Now that you have your research question, what are some of the things that you need to consider when you start to search for data that supports or refutes your research question? How do you identify the type of data that you need? Where should you search for this data? This page has some tips to help you get started on your data search. 

Note: The resources and tips on this page are primarily designed to help you locate existing datasets, not to provide instruction on collecting your own data.

Discovering Established Datasets: Look For The Clues

An established researcher in Labor Economics often knows what datasets and sources are available in the field (or at least the most popular or most highly cited ones) because they are immersed in the field and have been for some time.

As a student, you might not be as aware of data sources for your research project, but there are a number of tips and tricks for locating them that you can use as you begin your research, including clues you can find in the literature on your topic. We've outlined a few of these clues on this page for you. 

Clue: Look at References

When searching for available data, one good place to look is in the reference section of published papers.
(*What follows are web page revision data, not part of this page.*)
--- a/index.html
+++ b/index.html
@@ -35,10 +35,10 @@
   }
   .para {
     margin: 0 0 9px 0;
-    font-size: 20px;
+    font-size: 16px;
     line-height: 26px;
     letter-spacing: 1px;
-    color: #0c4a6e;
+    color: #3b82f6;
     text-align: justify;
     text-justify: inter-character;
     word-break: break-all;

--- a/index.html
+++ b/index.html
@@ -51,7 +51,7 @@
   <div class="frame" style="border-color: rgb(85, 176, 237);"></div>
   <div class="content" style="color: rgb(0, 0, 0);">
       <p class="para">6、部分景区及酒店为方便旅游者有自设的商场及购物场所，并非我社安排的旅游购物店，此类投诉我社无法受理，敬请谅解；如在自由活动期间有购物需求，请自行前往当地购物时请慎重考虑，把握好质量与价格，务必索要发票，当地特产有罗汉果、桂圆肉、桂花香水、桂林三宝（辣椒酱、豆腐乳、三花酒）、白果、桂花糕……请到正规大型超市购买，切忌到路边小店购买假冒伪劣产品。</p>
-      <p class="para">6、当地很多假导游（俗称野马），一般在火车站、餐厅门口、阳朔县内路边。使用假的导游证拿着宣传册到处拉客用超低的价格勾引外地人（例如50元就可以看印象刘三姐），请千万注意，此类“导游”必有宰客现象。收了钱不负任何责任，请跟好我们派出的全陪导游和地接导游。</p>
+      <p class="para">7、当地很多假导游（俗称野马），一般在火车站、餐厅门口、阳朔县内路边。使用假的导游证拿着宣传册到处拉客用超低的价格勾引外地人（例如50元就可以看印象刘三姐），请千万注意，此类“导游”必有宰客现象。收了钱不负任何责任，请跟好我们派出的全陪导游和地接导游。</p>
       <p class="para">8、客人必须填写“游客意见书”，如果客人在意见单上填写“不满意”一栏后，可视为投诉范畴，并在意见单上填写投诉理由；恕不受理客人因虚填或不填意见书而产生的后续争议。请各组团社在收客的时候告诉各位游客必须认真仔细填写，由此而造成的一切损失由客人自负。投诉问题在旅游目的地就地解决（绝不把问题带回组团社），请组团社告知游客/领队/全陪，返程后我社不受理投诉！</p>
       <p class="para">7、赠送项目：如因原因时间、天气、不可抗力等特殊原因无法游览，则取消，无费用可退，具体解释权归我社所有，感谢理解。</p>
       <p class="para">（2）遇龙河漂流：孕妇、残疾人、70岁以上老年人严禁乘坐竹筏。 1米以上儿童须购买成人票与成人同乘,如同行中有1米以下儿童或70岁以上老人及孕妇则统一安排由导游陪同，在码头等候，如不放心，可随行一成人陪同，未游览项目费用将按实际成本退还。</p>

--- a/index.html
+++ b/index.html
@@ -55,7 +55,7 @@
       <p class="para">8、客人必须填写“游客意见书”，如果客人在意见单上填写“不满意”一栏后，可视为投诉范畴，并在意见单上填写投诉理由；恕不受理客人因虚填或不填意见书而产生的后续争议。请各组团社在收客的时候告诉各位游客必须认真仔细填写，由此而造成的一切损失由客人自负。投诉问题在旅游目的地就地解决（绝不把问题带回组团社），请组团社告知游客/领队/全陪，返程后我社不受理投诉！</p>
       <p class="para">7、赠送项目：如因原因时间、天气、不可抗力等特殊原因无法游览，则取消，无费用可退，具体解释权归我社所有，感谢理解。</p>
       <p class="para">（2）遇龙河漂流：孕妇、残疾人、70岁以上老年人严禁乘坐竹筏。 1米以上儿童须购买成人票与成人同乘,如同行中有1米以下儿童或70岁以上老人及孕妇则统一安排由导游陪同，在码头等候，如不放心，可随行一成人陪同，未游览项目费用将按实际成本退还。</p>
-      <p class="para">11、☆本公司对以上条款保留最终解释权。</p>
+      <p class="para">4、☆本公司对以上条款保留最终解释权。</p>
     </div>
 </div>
Citations can give you can get a sense of where data on your topic or similar topics might be available, and can also give you some insight into how the author constructed their dataset if they gathered data from multiple sources. Learning how other authors located their data can help you build your understanding of how to locate the appropriate data for your own project.

An excerpt from a bibliography with an individual citation bordered by an orange rectangle. The citation is for the Eurostat Labor Force Survey.

Clue: Look at Notes

Much like the bibliography or references section of a paper, endnotes or footnotes can also be a valuable source of information on where the authors located - or how they themselves collected - any quantitative or qualitative data used for their analysis. 

SThe notes section of a paper. The first note reads "Eurostat provides an explanation of [highlighted in yellow] how these are calculated...A useful video is also available here." A box that says "Relevant Details" covers the first part of text on the second note, but an arrow points to a link to an EU policy framework that was cited in the paper as another example of where to find data. Note 7 points to the European Employment Services cooperation network as another example of where the authors located data for this study.

Clue: Look at Methodology

In the literature, data will be described:
  • In the Methodology section:
    • Models or Formulas used
  • In the Definitions section
    • A description of which (secondary) dataset was used and
      • Why it was selected
      • What it covers
      • What it does not cover
      • General descriptive statistics
        • e.g. covers X time periods
        • e.g. focuses on Y age group

Categories of Data

During the early stages of your research, it can be helpful to try and narrow down the type of data you need for your project. Here are a few very broad types of quantitative and qualitative data that you might be looking for, and some data-related questions you might ask that might lead you to that type of data:

  • Survey data
  • Time series data: Data that typically measures a variable over several (or many) points in time. "I am looking for data on [variable] that goes back 10 years/months/etc."
  • Geospatial data: Compares one or more variables for different states, countries, or other geographic regions. This data type is often used in conjunction with GIS software.

Aside from the ways in which the data is collected or recorded, data can also be categorized by the type of data collected:

  • Economic data
  • Organizational data
  • Demographic data
  • Acts, behavior, or events
  • Reports of acts, behavior, or events
  • Self-identity
  • Shallow opinions and attitudes
  • Deeply held opinions and attitudes
  • Personal feelings
  • Cultural knowledge
  • Expert knowledge
  • Personal and psychological traits
  • Experience as it presents itself to consciousness
  • Hidden social patterns

When looking for data related to labor economics, you will most likely be focused on the first three types of data, but it's helpful to be aware of what is available!